7. ## Re: 4th Degree Polynomial

Originally Posted by joshuaa

The Solution Here Has no Imaginary i
well, in either case it's not gonna be easy ...

8. ## Re: 4th Degree Polynomial

What are the steps to factor like the way below?

9. ## Re: 4th Degree Polynomial

$x^4+x^2+2 = (x^2+ax+b)(x^2+cx+d)$

$x^4+x^2+2 = x^4 +(a+c)x^3 +(b+ac+d)x^2 + (bc+ad)x + bd$

match coefficients ...

$a+c = 0$

$b+ac+d = 1$

$bc+ad = 0$

$bd = 2$

solve the system ... you can do that.

10. ## Re: 4th Degree Polynomial

c = -a
then
b - a^2 + d = 1 (equation 1)
-----
-ba = -ad mean b = d
------
back to equation 1
a = square root of (2b - 1)

NOW WHAT?

11. ## Re: 4th Degree Polynomial

$a+c=0 \implies a = -c$

$bc+ad=0 \implies bc - cd = 0 \implies c(b-d) = 0 \implies b = d$

$bd = 2 \implies b = d = \pm \sqrt{2}$

$b + ac+d = 1 \implies ac = 1-(b+d) \implies -c^2 = 1-(b+d) \implies c^2 = (b+d)-1 = 2b-1$ ... $c^2 > 0 \implies b=d=\sqrt{2}$ and $c = \pm \sqrt{2\sqrt{2}-1} \implies a=\mp \sqrt{2\sqrt{2}-1}$

$x^4+x^2+2 = (x^2 -\sqrt{2\sqrt{2}-1} x + \sqrt{2})(x^2 +\sqrt{2\sqrt{2}-1} x + \sqrt{2})$

12. ## Re: 4th Degree Polynomial

Thanks a lot.

Can I apply (x^2 + ax + b)(x^2 + cx + d) for any 4th degree polynomial?

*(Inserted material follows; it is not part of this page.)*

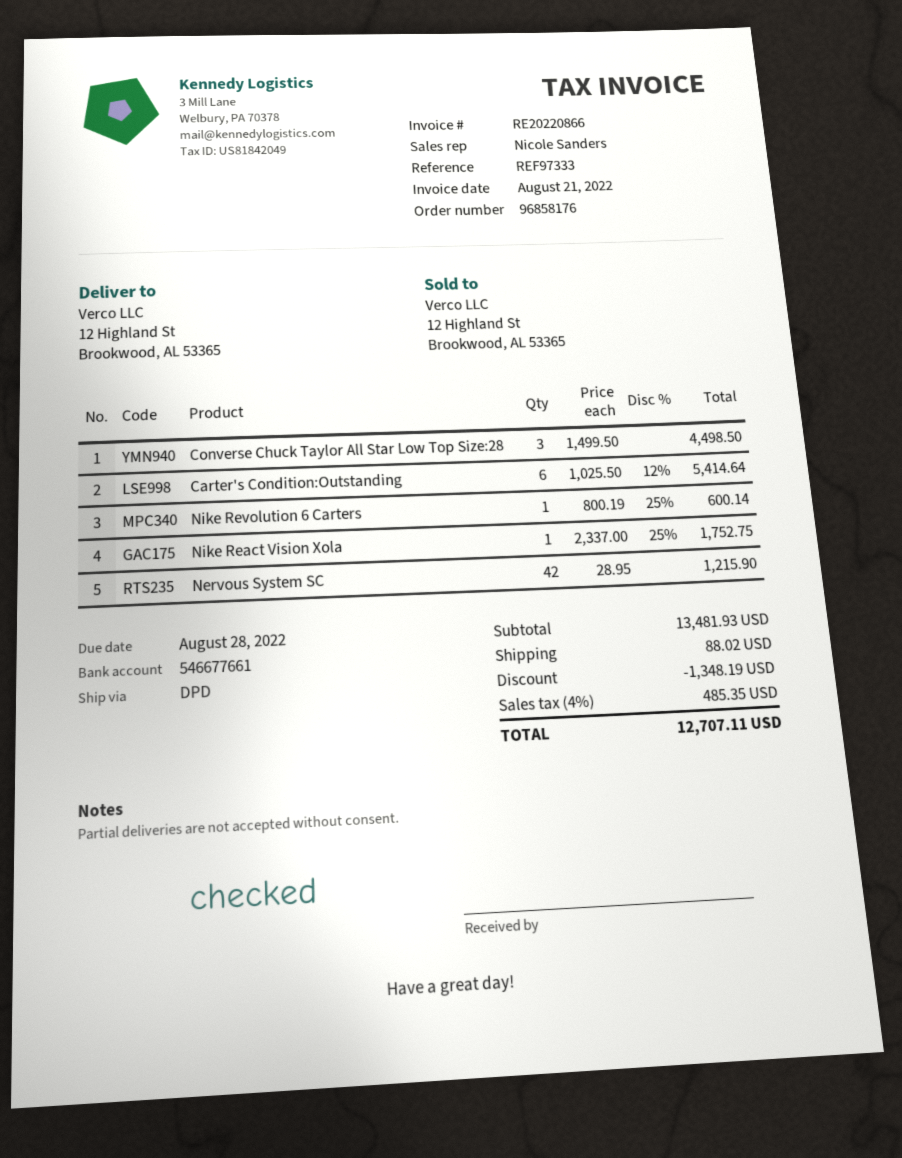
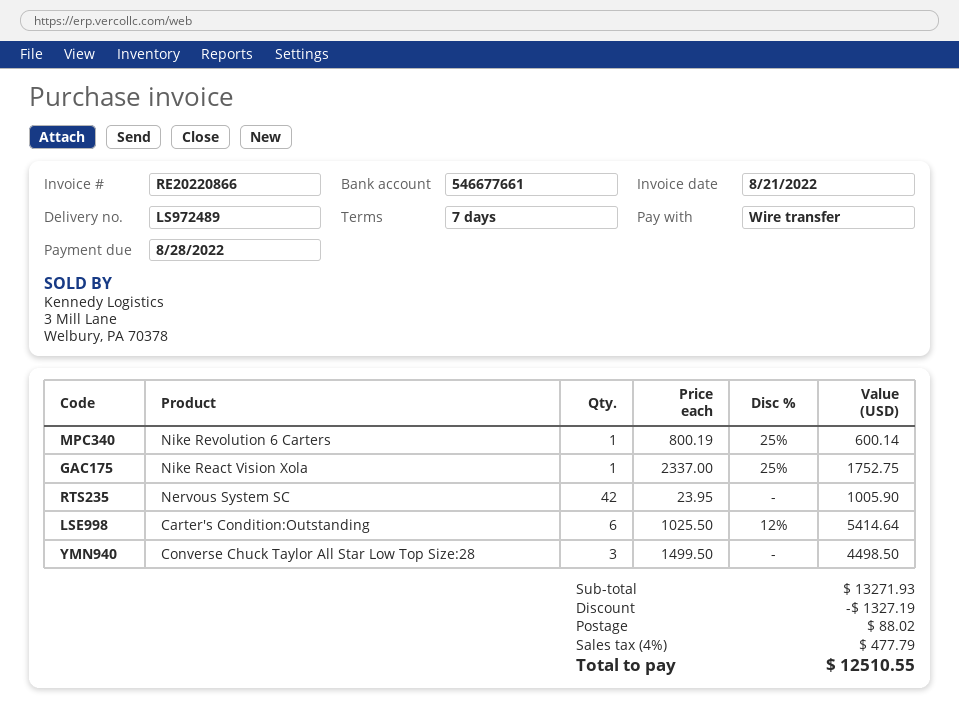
Nervous System SC: 42 x 28.95 = 1215.90 -> 42 x 23.95 = 1005.90
subtotal: 13481.93 -> 13271.93
discount: 1348.19 -> 1327.19
tax: 4% = 485.35 -> 4% = 477.79
total: 12707.11 -> 12510.55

13. ## Re: 4th Degree Polynomial

Originally Posted by joshuaa
Thanks a lot.

Can I apply (x^2 + ax + b)(x^2 + cx + d) for any 4th degree polynomial?
you can try ...

15. ## Re: 4th Degree Polynomial

any fourth degree polynomial with real coefficients and no real roots of the form

$x^4+A x^2+ B$

can be factored as follows ( $p,s$ real )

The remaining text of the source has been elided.